++++ Exercise input

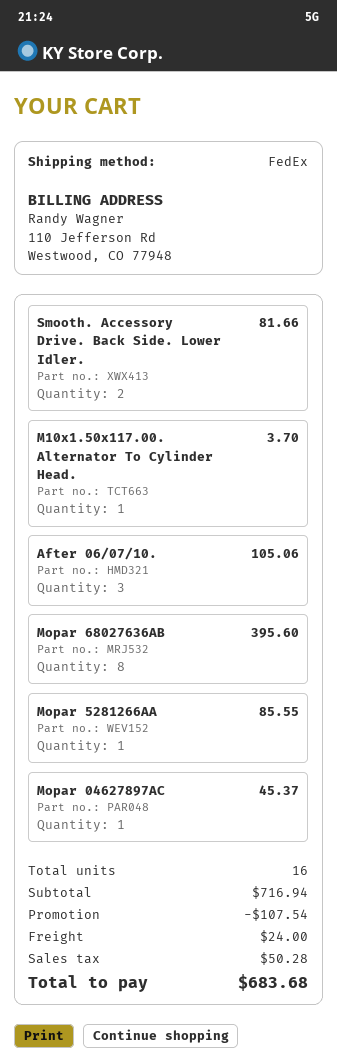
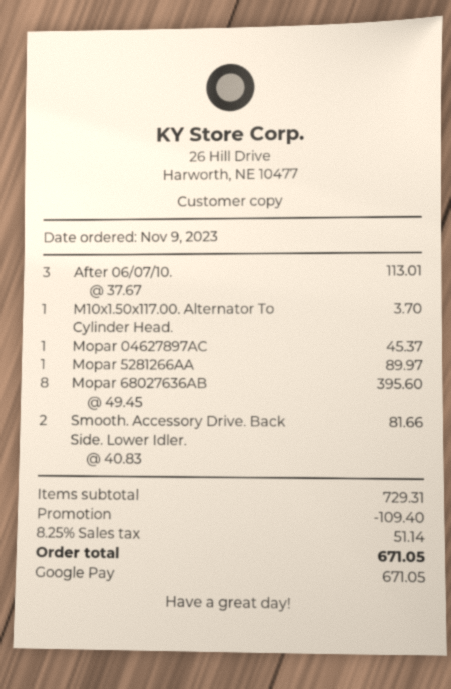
After 06/07/10.: 3 for 105.06 -> 3 for 113.01
Mopar 5281266AA: 1 for 85.55 -> 1 for 89.97
subtotal: 716.94 -> 729.31
discount: 107.54 -> 109.40
shipping: 24.00 -> none
tax: 50.28 -> 51.14
total: 683.68 -> 671.05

++++++++

Print exactly the lines between the line with "discount: 107.54 -> 109.40" and the final line of the records above, both included.

Output of the task.
discount: 107.54 -> 109.40
shipping: 24.00 -> none
tax: 50.28 -> 51.14
total: 683.68 -> 671.05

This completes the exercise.